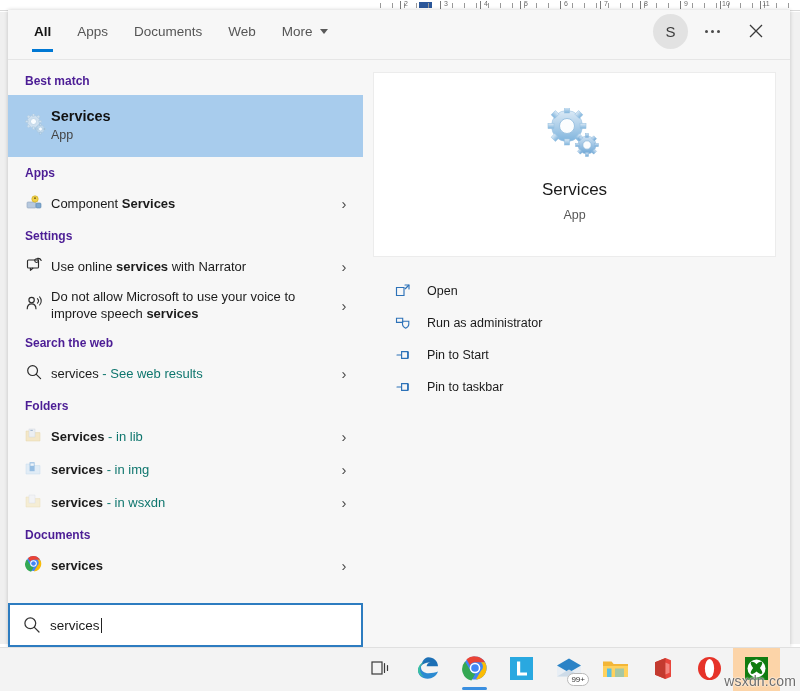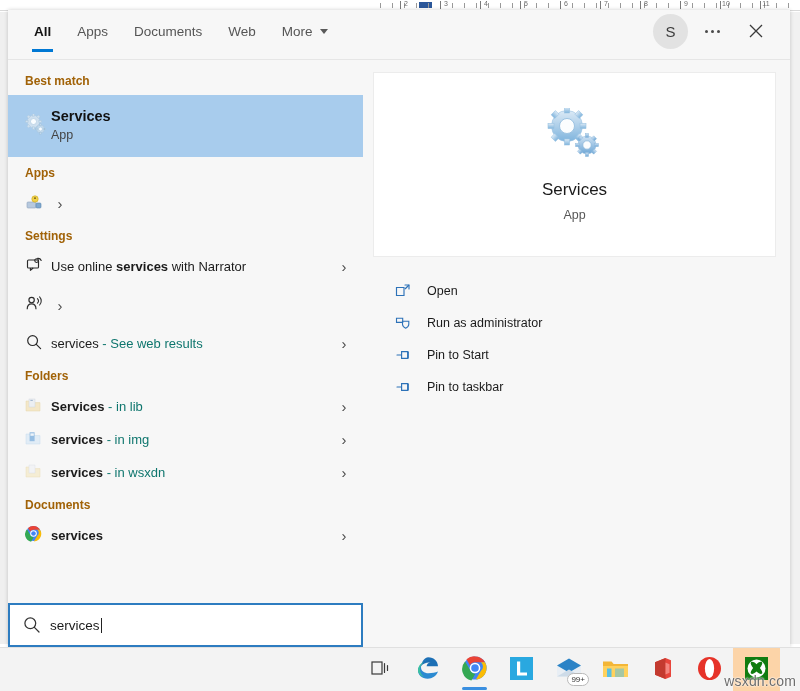--- a/index.html
+++ b/index.html
@@ -96,7 +96,7 @@
     overflow: hidden;
   }
   .section-title {
-    font-size: 12px; font-weight: bold; color: #a16207;
+    font-size: 12px; font-weight: bold; color: #4c1d95;
     padding: 9px 0 7px 17px;
   }
   .row {

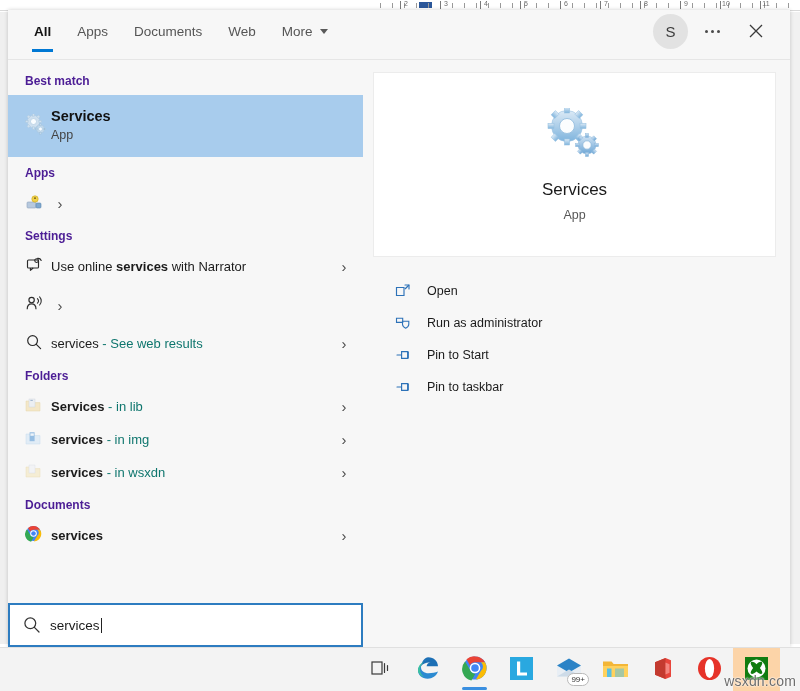--- a/index.html
+++ b/index.html
@@ -338,6 +338,7 @@
         <rect x="11" y="10" width="5" height="5" rx="1" fill="#7fa8cf" stroke="#5d88b0" stroke-width=".6"></rect>
       </svg></span>
             </div>
+            <div class="row-txt"><span>Component </span><span class="b">Services</span></div>
             <div class="chev">›</div>
           </div>
           <div class="section-title">Settings</div>

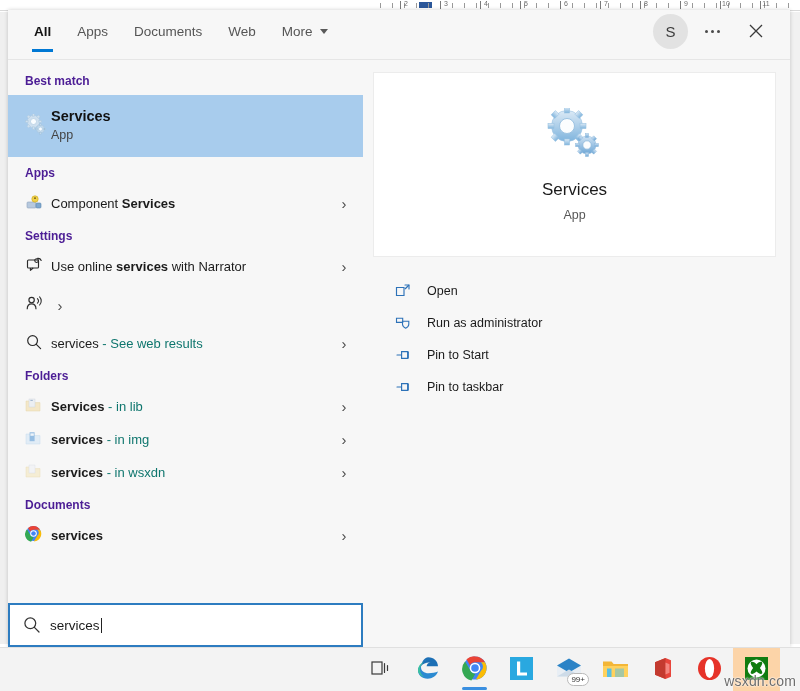--- a/index.html
+++ b/index.html
@@ -363,6 +363,7 @@
         <path d="M14.6 2.8 a6 6 0 0 1 0 8.2" fill="none" stroke="#2b2b2b" stroke-width="1.05" stroke-linecap="round"></path>
       </svg></span>
             </div>
+            <div class="row-txt"><span>Do not allow Microsoft to use your voice to improve speech </span><span class="b">services</span></div>
             <div class="chev">›</div>
           </div>
           <div class="row">

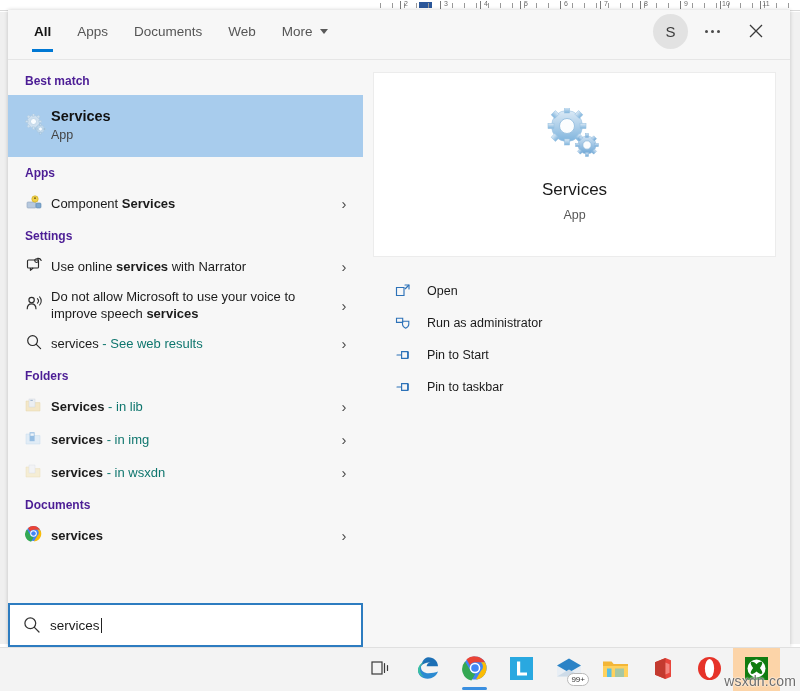--- a/index.html
+++ b/index.html
@@ -366,6 +366,7 @@
             <div class="row-txt"><span>Do not allow Microsoft to use your voice to improve speech </span><span class="b">services</span></div>
             <div class="chev">›</div>
           </div>
+          <div class="section-title">Search the web</div>
           <div class="row">
             <div class="row-ico">
               <span style="display: block;"><svg width="18" height="18" viewBox="0 0 18 18">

> EXERCISE BRIEF: Check the entries above line by line and return each one containing the word "fill".

> TASK OUTPUT:
         <rect x="11" y="10" width="5" height="5" rx="1" fill="#7fa8cf" stroke="#5d88b0" stroke-width=".6"></rect>
         <path d="M14.6 2.8 a6 6 0 0 1 0 8.2" fill="none" stroke="#2b2b2b" stroke-width="1.05" stroke-linecap="round"></path>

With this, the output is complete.